The only lesson I'm taking away is that we are still very early in the AI era. AI workflows look entirely different today than they did 18 months ago and I wouldn't bet on them looking the same in 18 months from now.
I had Claude walk me through getting local LLM models running on my Mac a month or two ago and so far as I can tell it was intentionally helpful. I even stated the reason was to have an uncensored model for myself and it had no objection. Long story short LM Studio running a Heretic Gemma 4 is doing just fine on my system now.
I've had the same bad luck with tool-calling on Gemma4. Looking around the web, we are not alone. For other tasks, it's seemingly quite quick and decent.
But it gets stuck in tool call loops, it seems like.
Oh to be clear I don't think Gemma 4 is suitable for real work. It runs at 10 tps and is somewhere between 4o and o1 in quality according to my subjective judgement. But Claude was happy to correctly tell me how to get it running and how to solve the pitfalls I encountered in that process.
The idea is that people who have politics like yours can be “visited” by the police and asked to “voluntarily” come down to the station for an interview about “hateful rhetoric” on social media. Doesn’t matter how you vote if actual political opposition is outlawed, which is where the UK is heading rapidly aided by digital surveillance.
It wouldn't surprise me if reverse engineering is put on the "highly unsafe" list in the near future in the same category as bio because of these interests. Can't have the cattle classes be able to control their own property now can we?

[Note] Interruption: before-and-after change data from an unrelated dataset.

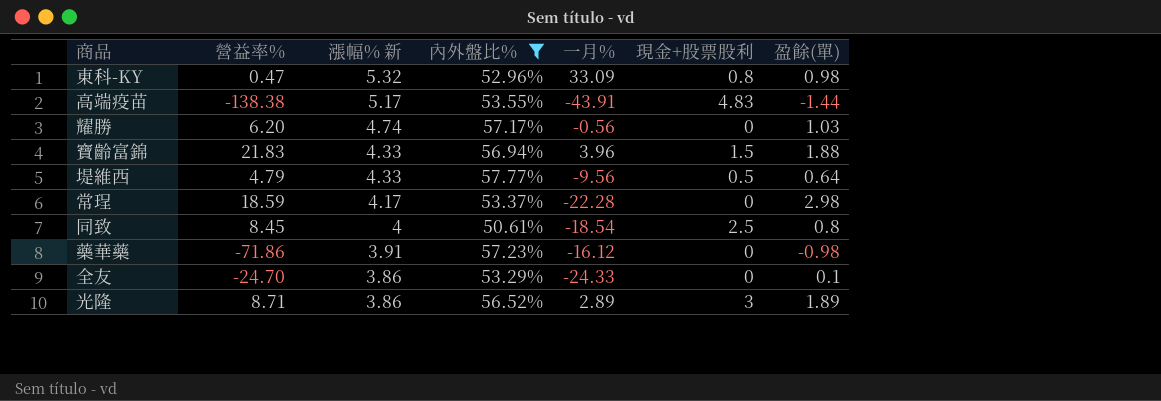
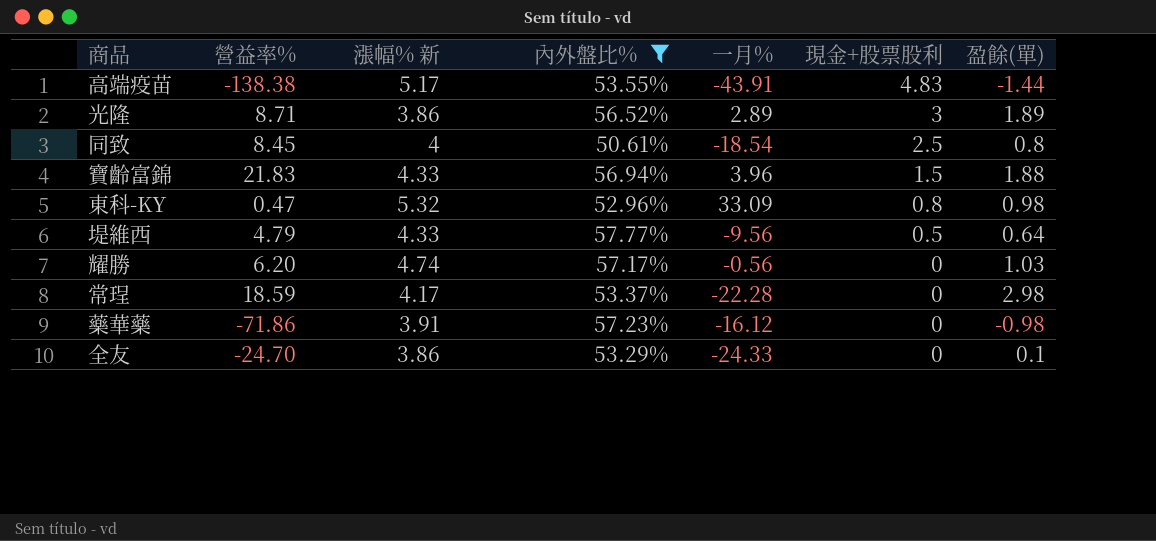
row order: 漲幅% 新 descending -> 現金+股票股利 descending

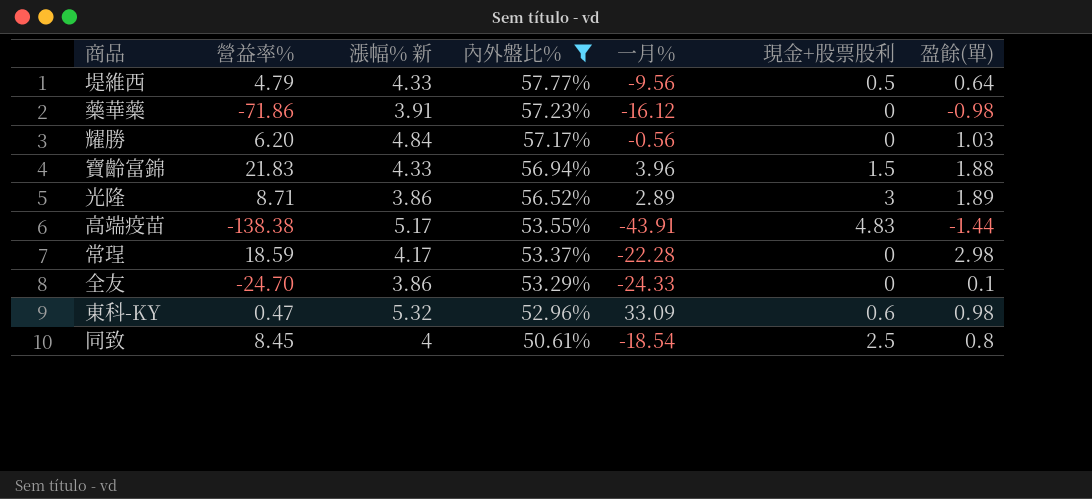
row order: 現金+股票股利 descending -> 內外盤比% descending
耀勝 | 漲幅% 新: 4.74 -> 4.84
東科-KY | 現金+股票股利: 0.8 -> 0.6

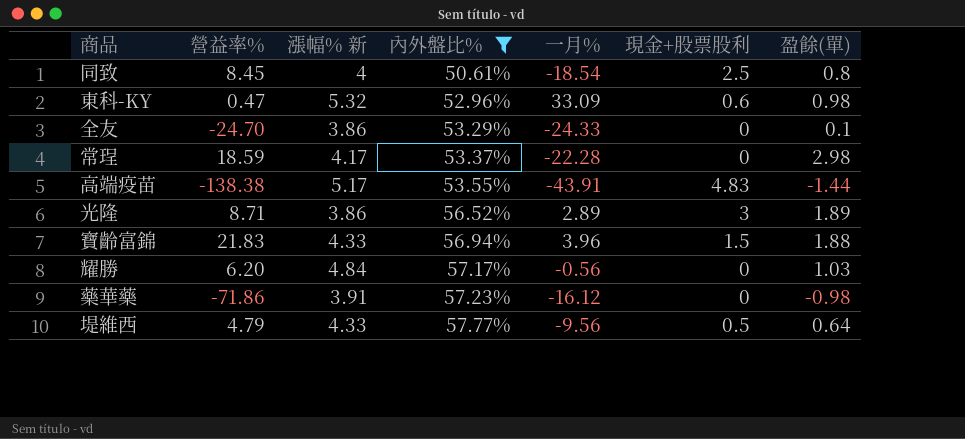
row order: 內外盤比% descending -> 內外盤比% ascending

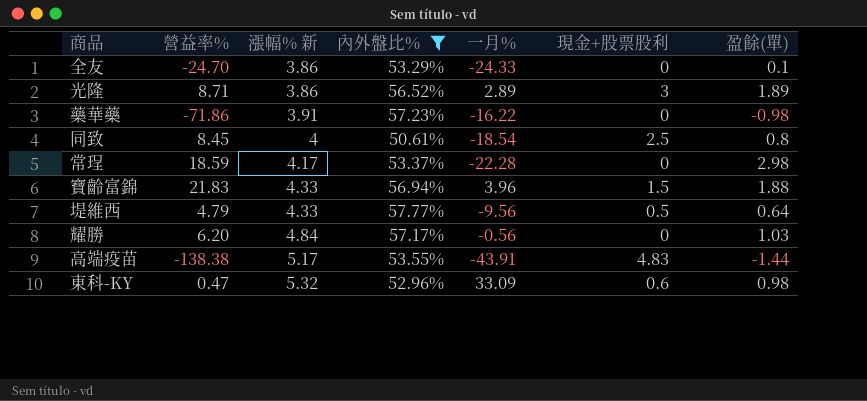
row order: 內外盤比% ascending -> 漲幅% 新 ascending
藥華藥 | 一月%: -16.12 -> -16.22

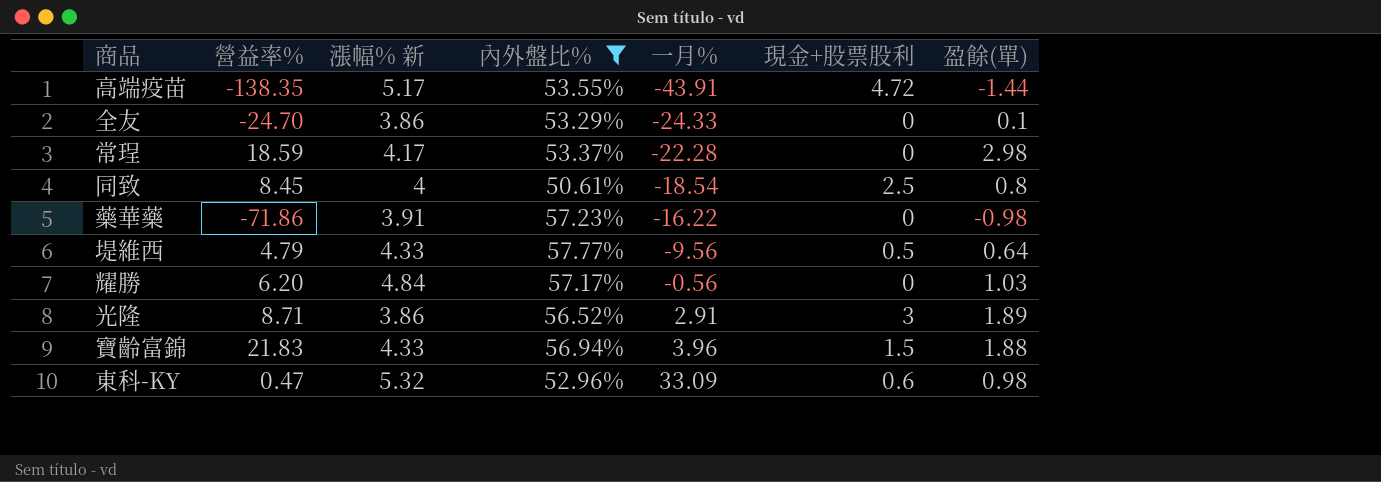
row order: 漲幅% 新 ascending -> 一月% ascending
高端疫苗 | 營益率%: -138.38 -> -138.35
高端疫苗 | 現金+股票股利: 4.83 -> 4.72
光隆 | 一月%: 2.89 -> 2.91

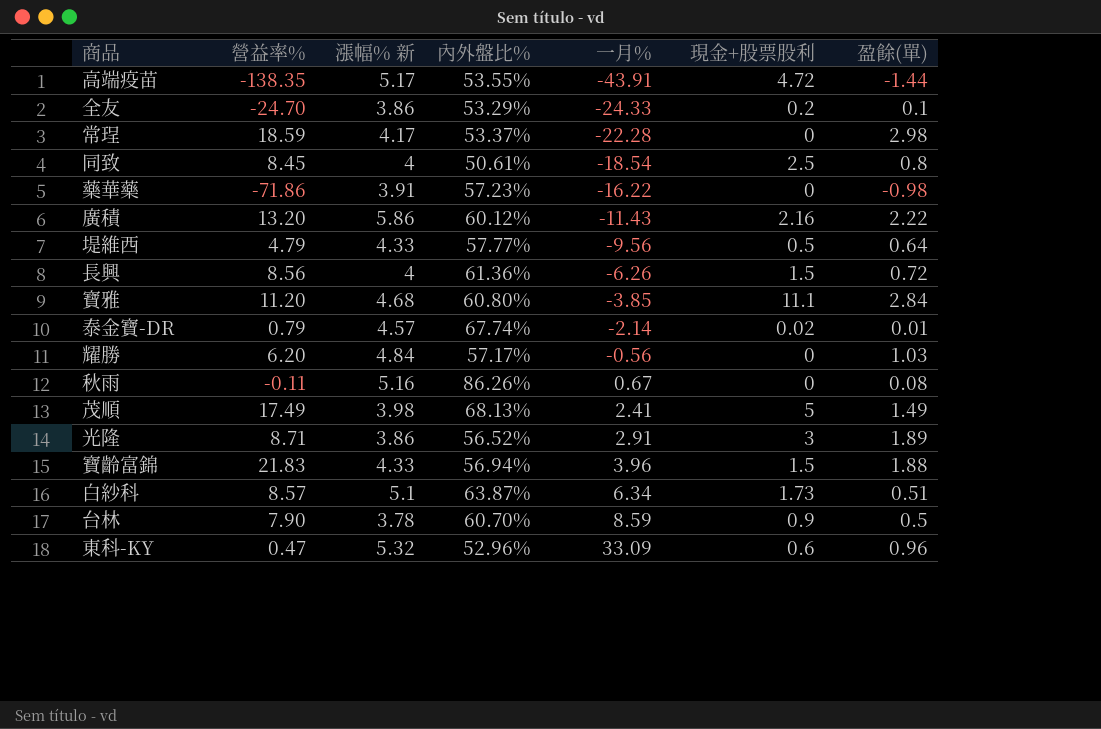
filter: 內外盤比% <= 57.77% -> none
全友 | 現金+股票股利: 0 -> 0.2
東科-KY | 盈餘(單): 0.98 -> 0.96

This is pretty much a given anyway. Making reverse engineering tools is already likely to get you sued by someone so model makers are apt to slow down the ability of their tools to reverse engineer to avoid the lawsuits themselves.
How is this any different than Microsoft? I suspect all of the big four use AD and Windows in their enterprise yet that isn’t a dealbreaker for auditing MS’ financials.
Neither Active Directory nor the Windows desktop operating system are a primary factor in accounting with respect to a bigcorp. They can have some secondary compliance-type effects on e.g. network backups and policy enforcement, but are not a primary threat to GAAP eligibility for the S&P500 like generative AI is.
I was trying to use Opus 4.6 in Claude Code to add some functionality to python code intended to run on a cluster and it didn't have any python environment in its remote environment. It needed to look at the schema of a parquet file to make sure it did things right and couldn't figure out how to do so with code because for god knows what reason there is no python environment in the dev environment for code intended to be run on a compute cluster in Python. Eventually it decided to just examine the raw binary bytes of the header, and then wrote perfectly functional code based on that.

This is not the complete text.